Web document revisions
►

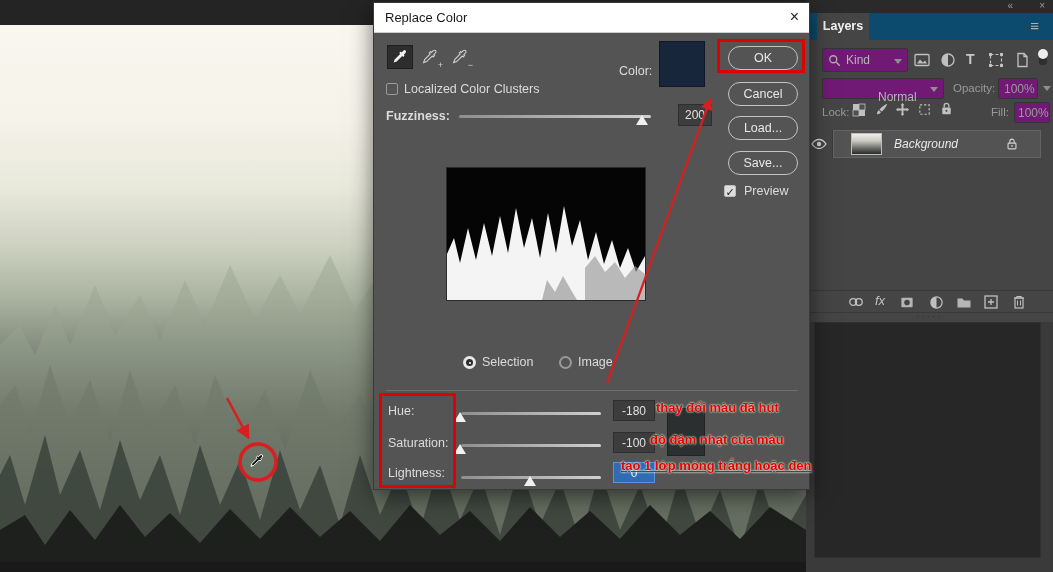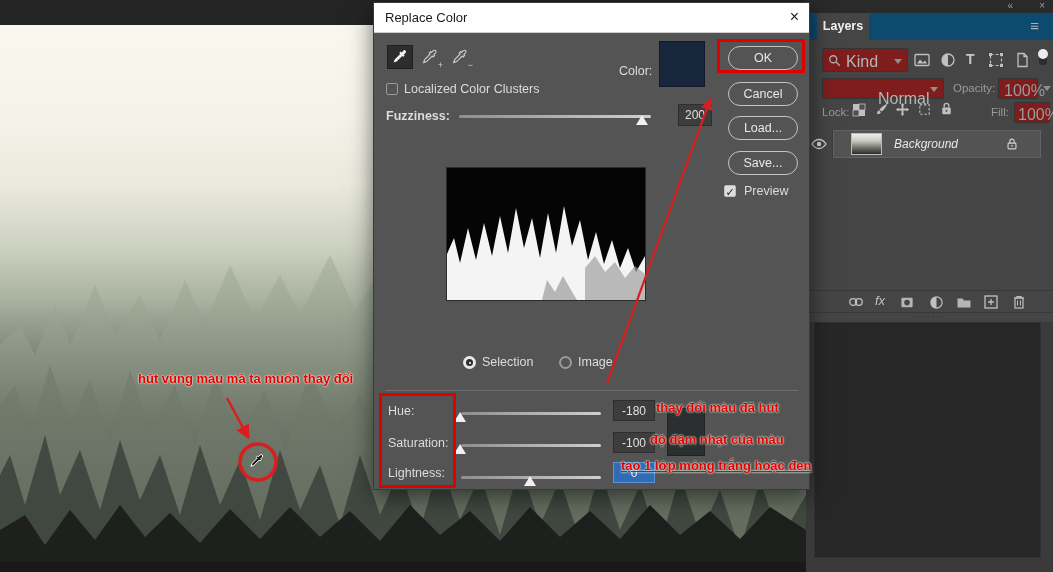--- a/index.html
+++ b/index.html
@@ -34,21 +34,21 @@
   .eyebtn.sel{background:#2d2d2d;border-color:#1e1e1e;}
   .sub{position:absolute;right:-1px;bottom:-2px;font-size:9px;color:#cfcfcf;}
   
   #rpanel{left:806px;top:0;width:247px;height:572px;background:#3a3a3a;}
   #phead{left:0;top:0;width:247px;height:13px;background:#2a2a2a;color:#9a9a9a;}
   #ptabs{left:0;top:13px;width:247px;height:27px;background:#0c4a6e;}
   #tab-layers{position:absolute;left:11px;top:0;width:52px;height:27px;background:#454545;
     color:#f2f2f2;font-size:12.5px;font-weight:bold;text-align:center;line-height:27px;}
   #pbody{left:0;top:40px;width:247px;height:272px;background:#454545;}
   .plabel{font-size:11.5px;color:#9a9a9a;}
-  .pbox{background:#7f1d1d;border:1px solid #343434;border-radius:2px;box-sizing:border-box;color:#b5b5b5;font-size:16px;}
+  .pbox{background:#701a75;border:1px solid #343434;border-radius:2px;box-sizing:border-box;color:#b5b5b5;font-size:12px;}
   .chev{width:0;height:0;border-left:4px solid transparent;border-right:4px solid transparent;border-top:5px solid #8f8f8f;}
   #gripbar{left:0;top:312px;width:247px;height:10px;background:#454545;border-top:1px solid #393939;box-sizing:border-box;}
   #gripdots{position:absolute;left:110px;top:-2px;color:#303030;font-size:10px;letter-spacing:2px;}
   #emptypanel{left:8px;top:322px;width:227px;height:236px;background:#272727;border:1px solid #303030;box-sizing:border-box;}
   
   .note{color:#e60000;font-weight:bold;font-size:13px;white-space:nowrap;
     text-shadow:0 0 2px rgba(255,255,240,.85),0 0 2px rgba(255,255,240,.85);}
   .redrect{border:3px solid #e00000;box-sizing:border-box;}
   svg{display:block;}
 </style>
@@ -276,21 +276,20 @@
     <div class="abs track" style="left:87px;top:473px;width:140px;"></div>
     <div class="abs thumb" style="left:150px;top:473px;"></div>
     <div class="abs fld" style="left:239px;top:459px;width:42px;height:21px;border-color:#5b93d6;background:#2f6cb3;color:#eaf2fb;">0</div>
 
     <div class="abs" style="left:293px;top:405px;width:38px;height:48px;background:#2c2f30;border:1px solid #222;box-sizing:border-box;"></div>
   </div>
 
   <div class="abs redrect" style="left:717px;top:39px;width:88px;height:34px;"></div>
   <div class="abs redrect" style="left:379px;top:393px;width:77px;height:95px;"></div>
 
-  <span class="abs note" style="left:138px;top:371px;">hút vùng màu mà ta muốn thay đổi</span>
   <span class="abs note" style="left:656px;top:400px;">thay đổi màu đã hút</span>
   <span class="abs note" style="left:650px;top:432px;">độ đậm nhạt của màu</span>
   <span class="abs note" style="left:621px;top:458px;text-decoration:underline;">tạo 1 lớp mỏng trắng hoặc đen</span>
 
   <svg class="abs" style="left:0;top:0;pointer-events:none;" width="1053" height="572" viewBox="0 0 1053 572">
     <defs>
       <marker id="ah" viewBox="0 0 10 10" refX="8" refY="5" markerWidth="5.5" markerHeight="5.5" orient="auto">
         <path d="M0 0L10 5 0 10z" fill="#d81f1f"></path>
       </marker>
     </defs>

◄

AIM OF THE EXERCISE:
When you reproduce the entries above, keep every word exactly and leave out each picture.

TASK ANSWER:
--- a/index.html
+++ b/index.html
@@ -34,21 +34,21 @@
   .eyebtn.sel{background:#2d2d2d;border-color:#1e1e1e;}
   .sub{position:absolute;right:-1px;bottom:-2px;font-size:9px;color:#cfcfcf;}
   
   #rpanel{left:806px;top:0;width:247px;height:572px;background:#3a3a3a;}
   #phead{left:0;top:0;width:247px;height:13px;background:#2a2a2a;color:#9a9a9a;}
   #ptabs{left:0;top:13px;width:247px;height:27px;background:#0c4a6e;}
   #tab-layers{position:absolute;left:11px;top:0;width:52px;height:27px;background:#454545;
     color:#f2f2f2;font-size:12.5px;font-weight:bold;text-align:center;line-height:27px;}
   #pbody{left:0;top:40px;width:247px;height:272px;background:#454545;}
   .plabel{font-size:11.5px;color:#9a9a9a;}
-  .pbox{background:#7f1d1d;border:1px solid #343434;border-radius:2px;box-sizing:border-box;color:#b5b5b5;font-size:16px;}
+  .pbox{background:#701a75;border:1px solid #343434;border-radius:2px;box-sizing:border-box;color:#b5b5b5;font-size:12px;}
   .chev{width:0;height:0;border-left:4px solid transparent;border-right:4px solid transparent;border-top:5px solid #8f8f8f;}
   #gripbar{left:0;top:312px;width:247px;height:10px;background:#454545;border-top:1px solid #393939;box-sizing:border-box;}
   #gripdots{position:absolute;left:110px;top:-2px;color:#303030;font-size:10px;letter-spacing:2px;}
   #emptypanel{left:8px;top:322px;width:227px;height:236px;background:#272727;border:1px solid #303030;box-sizing:border-box;}
   
   .note{color:#e60000;font-weight:bold;font-size:13px;white-space:nowrap;
     text-shadow:0 0 2px rgba(255,255,240,.85),0 0 2px rgba(255,255,240,.85);}
   .redrect{border:3px solid #e00000;box-sizing:border-box;}
   svg{display:block;}
 </style>
@@ -276,21 +276,20 @@
     <div class="abs track" style="left:87px;top:473px;width:140px;"></div>
     <div class="abs thumb" style="left:150px;top:473px;"></div>
     <div class="abs fld" style="left:239px;top:459px;width:42px;height:21px;border-color:#5b93d6;background:#2f6cb3;color:#eaf2fb;">0</div>
 
     <div class="abs" style="left:293px;top:405px;width:38px;height:48px;background:#2c2f30;border:1px solid #222;box-sizing:border-box;"></div>
   </div>
 
   <div class="abs redrect" style="left:717px;top:39px;width:88px;height:34px;"></div>
   <div class="abs redrect" style="left:379px;top:393px;width:77px;height:95px;"></div>
 
-  <span class="abs note" style="left:138px;top:371px;">hút vùng màu mà ta muốn thay đổi</span>
   <span class="abs note" style="left:656px;top:400px;">thay đổi màu đã hút</span>
   <span class="abs note" style="left:650px;top:432px;">độ đậm nhạt của màu</span>
   <span class="abs note" style="left:621px;top:458px;text-decoration:underline;">tạo 1 lớp mỏng trắng hoặc đen</span>
 
   <svg class="abs" style="left:0;top:0;pointer-events:none;" width="1053" height="572" viewBox="0 0 1053 572">
     <defs>
       <marker id="ah" viewBox="0 0 10 10" refX="8" refY="5" markerWidth="5.5" markerHeight="5.5" orient="auto">
         <path d="M0 0L10 5 0 10z" fill="#d81f1f"></path>
       </marker>
     </defs>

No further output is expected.